Which lines in the listing below contain the word "WILUS"? Copy each one.

── Given records

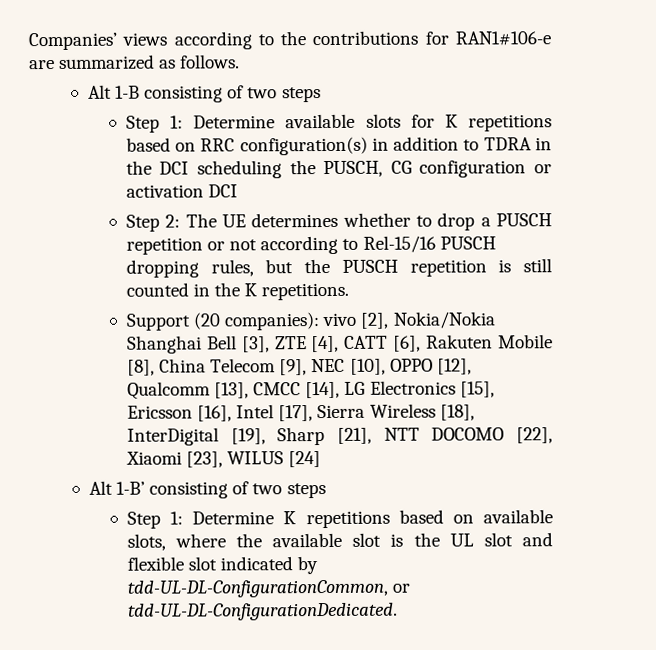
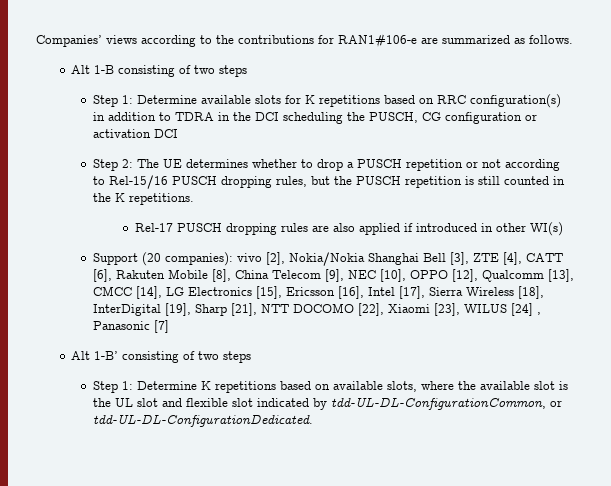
+ Rel-17 PUSCH dropping rules are also applied if introduced in other WI(s)
- Support (20 companies): vivo [2], Nokia/Nokia Shanghai Bell [3], ZTE [4], CATT [6], Rakuten Mobile [8], China Telecom [9], NEC [10], OPPO [12], Qualcomm [13], CMCC [14], LG Electronics [15], Ericsson [16], Intel [17], Sierra Wireless [18], InterDigital [19], Sharp [21], NTT DOCOMO [22], Xiaomi [23], WILUS [24]
+ Support (20 companies): vivo [2], Nokia/Nokia Shanghai Bell [3], ZTE [4], CATT [6], Rakuten Mobile [8], China Telecom [9], NEC [10], OPPO [12], Qualcomm [13], CMCC [14], LG Electronics [15], Ericsson [16], Intel [17], Sierra Wireless [18], InterDigital [19], Sharp [21], NTT DOCOMO [22], Xiaomi [23], WILUS [24] , Panasonic [7]

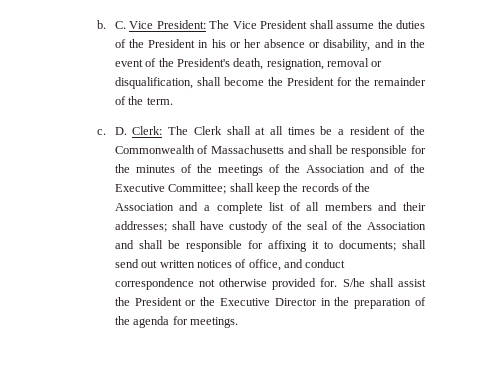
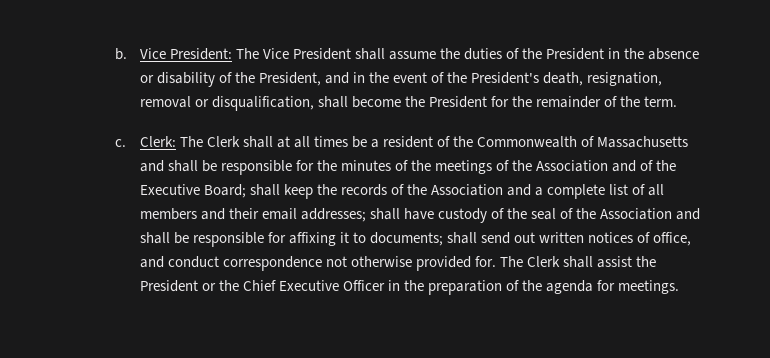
- C. Vice President: The Vice President shall assume the duties of the President in his or her absence or disability, and in the event of the President's death, resignation, removal or disqualification, shall become the President for the remainder of the term.
+ Vice President: The Vice President shall assume the duties of the President in the absence or disability of the President, and in the event of the President's death, resignation, removal or disqualification, shall become the President for the remainder of the term.
- D. Clerk:
+ Clerk:
- The Clerk shall at all times be a resident of the Commonwealth of Massachusetts and shall be responsible for the minutes of the meetings of the Association and of the Executive Committee;
+ The Clerk shall at all times be a resident of the Commonwealth of Massachusetts and shall be responsible for the minutes of the meetings of the Association and of the Executive Board;
- shall keep the records of the Association and a complete list of all members and their addresses;
+ shall keep the records of the Association and a complete list of all members and their email addresses;
- S/he shall assist the President or the Executive Director in the preparation of the agenda for meetings.
+ The Clerk shall assist the President or the Chief Executive Officer in the preparation of the agenda for meetings.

────

• Output:
- Support (20 companies): vivo [2], Nokia/Nokia Shanghai Bell [3], ZTE [4], CATT [6], Rakuten Mobile [8], China Telecom [9], NEC [10], OPPO [12], Qualcomm [13], CMCC [14], LG Electronics [15], Ericsson [16], Intel [17], Sierra Wireless [18], InterDigital [19], Sharp [21], NTT DOCOMO [22], Xiaomi [23], WILUS [24]
+ Support (20 companies): vivo [2], Nokia/Nokia Shanghai Bell [3], ZTE [4], CATT [6], Rakuten Mobile [8], China Telecom [9], NEC [10], OPPO [12], Qualcomm [13], CMCC [14], LG Electronics [15], Ericsson [16], Intel [17], Sierra Wireless [18], InterDigital [19], Sharp [21], NTT DOCOMO [22], Xiaomi [23], WILUS [24] , Panasonic [7]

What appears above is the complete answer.